Aim of the task.
From the line that includes "row order: Evanston/Skokie" to the closing line of the data, please transcribe every line exactly and add nothing.
(Records for processing)
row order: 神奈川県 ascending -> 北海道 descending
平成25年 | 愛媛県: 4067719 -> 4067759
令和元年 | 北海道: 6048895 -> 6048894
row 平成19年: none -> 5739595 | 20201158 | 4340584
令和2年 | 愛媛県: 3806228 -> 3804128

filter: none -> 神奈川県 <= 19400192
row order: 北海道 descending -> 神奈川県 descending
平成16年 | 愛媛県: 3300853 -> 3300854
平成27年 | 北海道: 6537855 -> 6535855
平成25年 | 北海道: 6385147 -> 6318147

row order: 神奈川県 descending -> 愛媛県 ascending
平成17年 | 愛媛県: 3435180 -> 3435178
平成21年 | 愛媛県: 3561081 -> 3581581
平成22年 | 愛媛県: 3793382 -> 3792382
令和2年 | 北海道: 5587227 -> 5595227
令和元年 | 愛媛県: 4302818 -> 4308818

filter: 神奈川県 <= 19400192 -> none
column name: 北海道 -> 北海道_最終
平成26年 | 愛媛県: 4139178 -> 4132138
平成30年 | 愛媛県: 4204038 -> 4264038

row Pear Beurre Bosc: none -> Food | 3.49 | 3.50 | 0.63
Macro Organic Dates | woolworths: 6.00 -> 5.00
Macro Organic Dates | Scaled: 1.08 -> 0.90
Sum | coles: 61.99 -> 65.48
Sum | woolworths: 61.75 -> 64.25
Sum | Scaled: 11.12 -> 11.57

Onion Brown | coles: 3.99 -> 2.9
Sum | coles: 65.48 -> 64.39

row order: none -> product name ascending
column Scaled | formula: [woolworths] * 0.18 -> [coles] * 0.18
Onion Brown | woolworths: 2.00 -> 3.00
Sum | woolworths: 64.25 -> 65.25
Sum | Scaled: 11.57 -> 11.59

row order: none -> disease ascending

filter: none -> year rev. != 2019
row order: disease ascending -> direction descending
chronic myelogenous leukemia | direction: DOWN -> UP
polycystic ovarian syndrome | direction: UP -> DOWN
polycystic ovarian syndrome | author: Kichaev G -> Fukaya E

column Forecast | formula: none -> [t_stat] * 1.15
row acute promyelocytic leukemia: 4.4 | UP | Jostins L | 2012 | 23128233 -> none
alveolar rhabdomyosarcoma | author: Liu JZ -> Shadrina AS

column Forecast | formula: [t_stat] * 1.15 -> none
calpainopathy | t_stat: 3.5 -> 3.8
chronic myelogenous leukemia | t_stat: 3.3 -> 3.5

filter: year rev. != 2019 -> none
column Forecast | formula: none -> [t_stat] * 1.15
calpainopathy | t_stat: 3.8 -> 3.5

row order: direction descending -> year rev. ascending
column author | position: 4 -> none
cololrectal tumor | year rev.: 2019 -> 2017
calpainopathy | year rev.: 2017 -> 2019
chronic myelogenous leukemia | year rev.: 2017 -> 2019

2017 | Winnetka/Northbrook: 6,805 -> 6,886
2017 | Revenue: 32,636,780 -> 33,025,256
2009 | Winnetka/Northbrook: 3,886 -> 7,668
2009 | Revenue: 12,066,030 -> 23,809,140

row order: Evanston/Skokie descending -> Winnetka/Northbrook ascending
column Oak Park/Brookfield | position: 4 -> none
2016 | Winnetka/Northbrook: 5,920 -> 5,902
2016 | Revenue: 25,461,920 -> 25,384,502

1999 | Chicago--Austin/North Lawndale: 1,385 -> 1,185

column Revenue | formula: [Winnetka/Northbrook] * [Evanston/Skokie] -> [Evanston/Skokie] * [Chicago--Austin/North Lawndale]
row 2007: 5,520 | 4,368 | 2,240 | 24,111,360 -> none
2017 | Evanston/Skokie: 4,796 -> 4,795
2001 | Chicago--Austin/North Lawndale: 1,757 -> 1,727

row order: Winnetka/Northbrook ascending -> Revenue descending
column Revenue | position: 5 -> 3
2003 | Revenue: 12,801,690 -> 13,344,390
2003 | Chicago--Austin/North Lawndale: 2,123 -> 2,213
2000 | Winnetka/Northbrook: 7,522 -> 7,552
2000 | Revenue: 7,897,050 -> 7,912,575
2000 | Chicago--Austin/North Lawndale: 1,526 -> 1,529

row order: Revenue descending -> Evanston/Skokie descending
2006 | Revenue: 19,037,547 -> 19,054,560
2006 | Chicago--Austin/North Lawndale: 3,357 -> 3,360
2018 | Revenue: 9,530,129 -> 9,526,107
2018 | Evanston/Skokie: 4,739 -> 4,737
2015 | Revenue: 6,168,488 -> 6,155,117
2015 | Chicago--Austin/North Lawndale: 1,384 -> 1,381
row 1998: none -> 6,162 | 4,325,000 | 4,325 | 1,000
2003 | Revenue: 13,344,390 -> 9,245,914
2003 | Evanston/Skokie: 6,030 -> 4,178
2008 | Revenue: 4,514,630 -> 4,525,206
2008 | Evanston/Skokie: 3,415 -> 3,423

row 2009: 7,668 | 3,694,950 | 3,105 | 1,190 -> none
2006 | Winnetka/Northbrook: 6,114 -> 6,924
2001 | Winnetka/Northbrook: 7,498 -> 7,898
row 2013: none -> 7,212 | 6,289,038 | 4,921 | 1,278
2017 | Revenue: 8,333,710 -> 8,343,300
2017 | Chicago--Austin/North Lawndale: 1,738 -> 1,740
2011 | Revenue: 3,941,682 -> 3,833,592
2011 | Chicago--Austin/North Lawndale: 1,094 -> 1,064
(End Records for processing)
Solution to this exercise.
row order: Evanston/Skokie descending -> Winnetka/Northbrook ascending
column Oak Park/Brookfield | position: 4 -> none
2016 | Winnetka/Northbrook: 5,920 -> 5,902
2016 | Revenue: 25,461,920 -> 25,384,502

1999 | Chicago--Austin/North Lawndale: 1,385 -> 1,185

column Revenue | formula: [Winnetka/Northbrook] * [Evanston/Skokie] -> [Evanston/Skokie] * [Chicago--Austin/North Lawndale]
row 2007: 5,520 | 4,368 | 2,240 | 24,111,360 -> none
2017 | Evanston/Skokie: 4,796 -> 4,795
2001 | Chicago--Austin/North Lawndale: 1,757 -> 1,727

row order: Winnetka/Northbrook ascending -> Revenue descending
column Revenue | position: 5 -> 3
2003 | Revenue: 12,801,690 -> 13,344,390
2003 | Chicago--Austin/North Lawndale: 2,123 -> 2,213
2000 | Winnetka/Northbrook: 7,522 -> 7,552
2000 | Revenue: 7,897,050 -> 7,912,575
2000 | Chicago--Austin/North Lawndale: 1,526 -> 1,529

row order: Revenue descending -> Evanston/Skokie descending
2006 | Revenue: 19,037,547 -> 19,054,560
2006 | Chicago--Austin/North Lawndale: 3,357 -> 3,360
2018 | Revenue: 9,530,129 -> 9,526,107
2018 | Evanston/Skokie: 4,739 -> 4,737
2015 | Revenue: 6,168,488 -> 6,155,117
2015 | Chicago--Austin/North Lawndale: 1,384 -> 1,381
row 1998: none -> 6,162 | 4,325,000 | 4,325 | 1,000
2003 | Revenue: 13,344,390 -> 9,245,914
2003 | Evanston/Skokie: 6,030 -> 4,178
2008 | Revenue: 4,514,630 -> 4,525,206
2008 | Evanston/Skokie: 3,415 -> 3,423

row 2009: 7,668 | 3,694,950 | 3,105 | 1,190 -> none
2006 | Winnetka/Northbrook: 6,114 -> 6,924
2001 | Winnetka/Northbrook: 7,498 -> 7,898
row 2013: none -> 7,212 | 6,289,038 | 4,921 | 1,278
2017 | Revenue: 8,333,710 -> 8,343,300
2017 | Chicago--Austin/North Lawndale: 1,738 -> 1,740
2011 | Revenue: 3,941,682 -> 3,833,592
2011 | Chicago--Austin/North Lawndale: 1,094 -> 1,064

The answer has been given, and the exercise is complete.